< Psalmen 28 >

1 Een psalm van David. Tot U roep ik, HEERE! mijn Rotssteen, houd U niet als doof van mij af; opdat ik niet, zo Gij U van mij stil houdt, vergeleken worde met degenen, die in den kuil nederdalen.
A te grido, Signore; non restare in silenzio, mio Dio, perché, se tu non mi parli, io sono come chi scende nella fossa. Di Davide.
2 Hoor de stem mijner smekingen, als ik tot U roep, als ik mijn handen ophef naar de aanspraakplaats Uwer heiligheid.
Ascolta la voce della mia supplica, quando ti grido aiuto, quando alzo le mie mani verso il tuo santo tempio.
3 Trek mij niet weg met de goddelozen, en met de werkers der ongerechtigheid, die van vrede spreken met hun naasten, maar kwaad is in hun hart.
Non travolgermi con gli empi, con quelli che operano il male. Parlano di pace al loro prossimo, ma hanno la malizia nel cuore.
4 Geef hun naar hun doen, en naar de boosheid hunner handelingen; geef hun naar hunner handen werk; doe hun vergelding tot hen wederkeren.
Ripagali secondo la loro opera e la malvagità delle loro azioni. Secondo le opere delle loro mani, rendi loro quanto meritano.
5 Omdat zij niet letten op de daden des HEEREN, noch op het werk Zijner handen, zo zal Hij hen afbreken en zal hen niet bouwen.
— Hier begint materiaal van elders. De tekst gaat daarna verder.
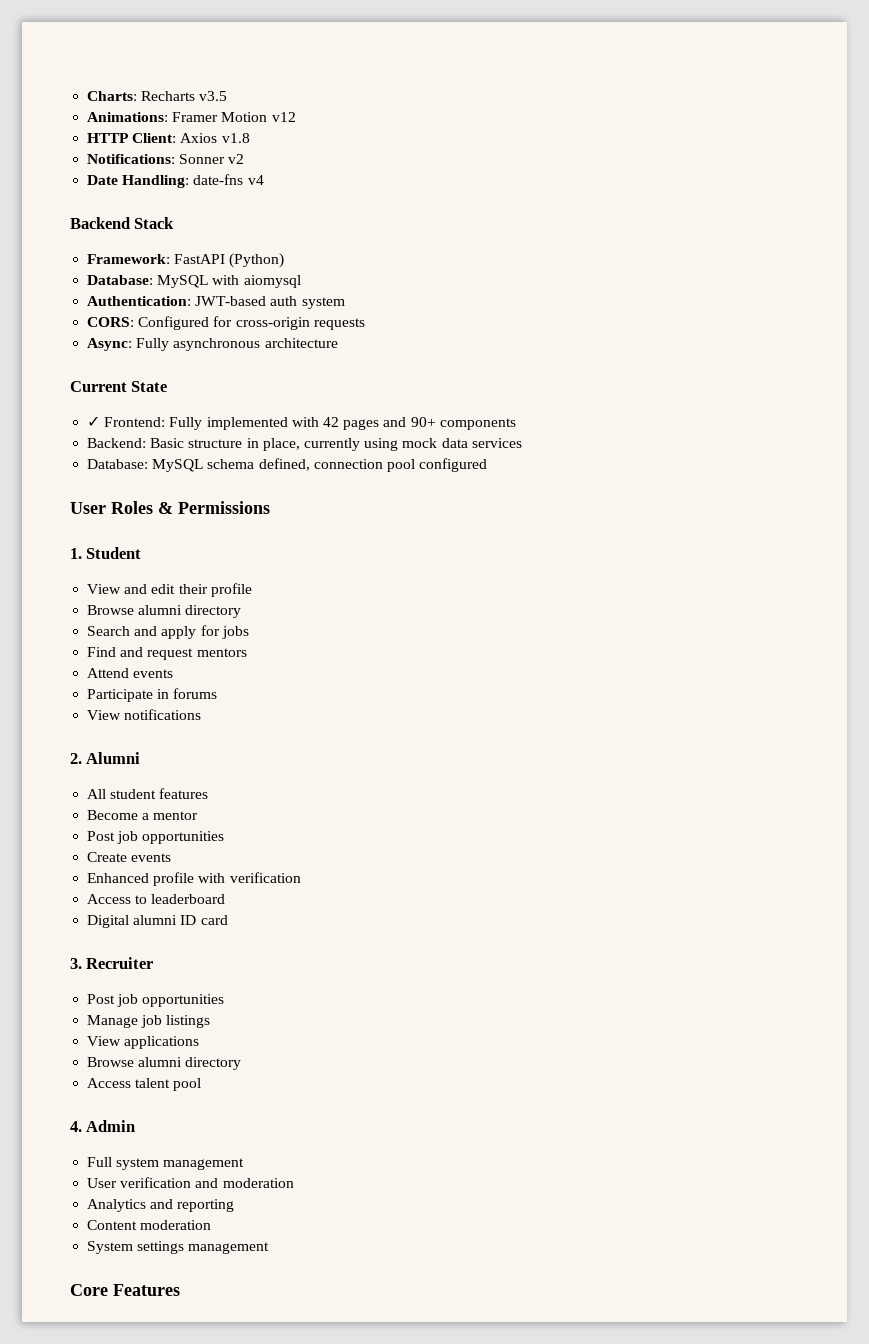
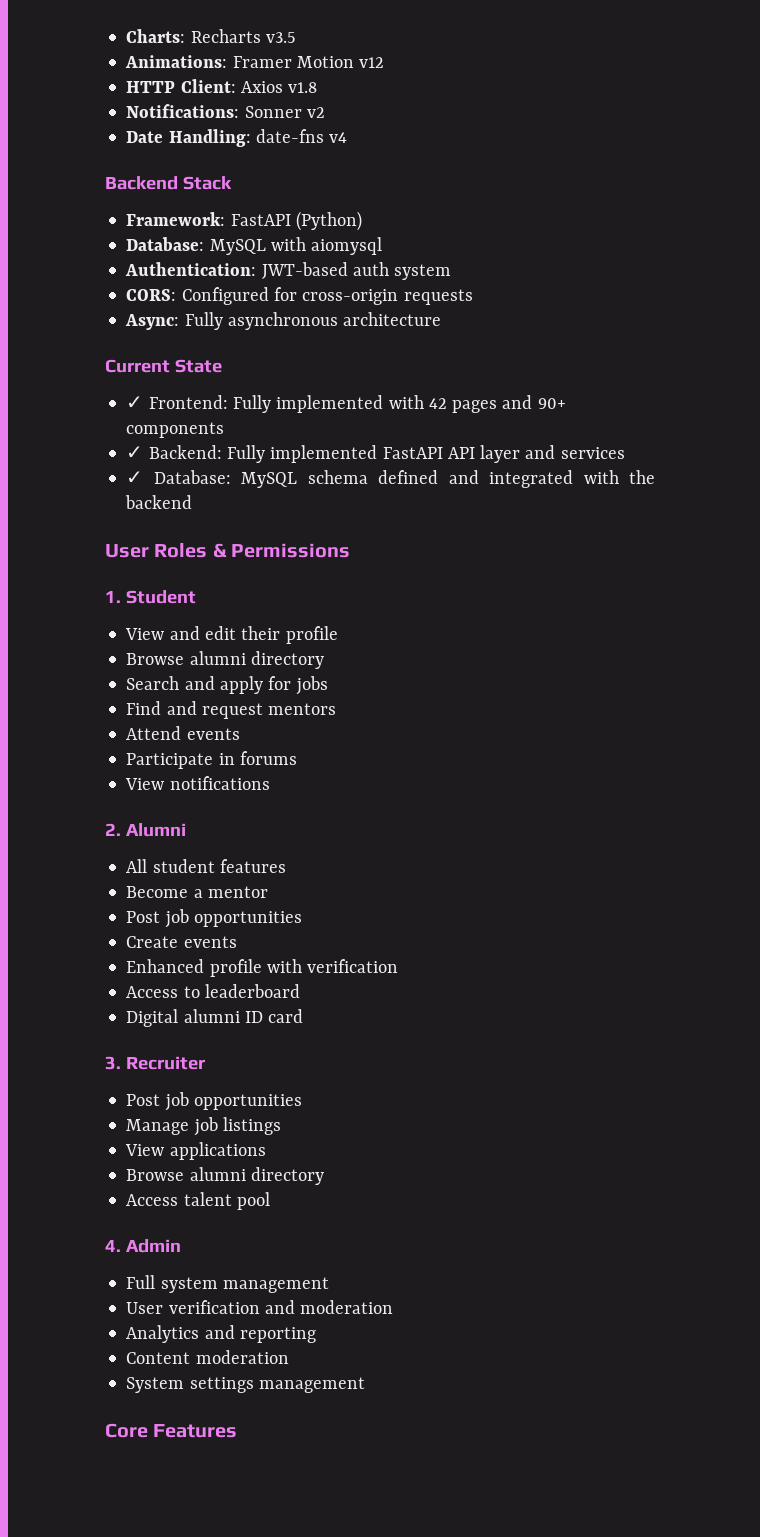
- Backend: Basic structure in place, currently using mock data services
+ ✓ Backend: Fully implemented FastAPI API layer and services
- Database: MySQL schema defined, connection pool configured
+ ✓ Database: MySQL schema defined and integrated with the backend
Poiché non hanno compreso l'agire del Signore e le opere delle sue mani, egli li abbatta e non li rialzi.
6 Geloofd zij de HEERE, want Hij heeft de stem mijner smekingen gehoord.
Sia benedetto il Signore, che ha dato ascolto alla voce della mia preghiera;
7 De HEERE is mijn Sterkte en mijn Schild; op Hem heeft mijn hart vertrouwd, en ik ben geholpen; dies springt mijn hart van vreugde, en ik zal Hem met mijn gezang loven.
il Signore è la mia forza e il mio scudo, ho posto in lui la mia fiducia; mi ha dato aiuto ed esulta il mio cuore, con il mio canto gli rendo grazie.
8 De HEERE is hunlieder Sterkte, en Hij is de Sterkheid der verlossingen Zijns Gezalfden.
Il Signore è la forza del suo popolo, rifugio di salvezza del suo consacrato.
9 Verlos Uw volk, en zegen Uw erve, en weid hen, en verhef hen tot in eeuwigheid.
Salva il tuo popolo e la tua eredità benedici, guidali e sostienili per sempre.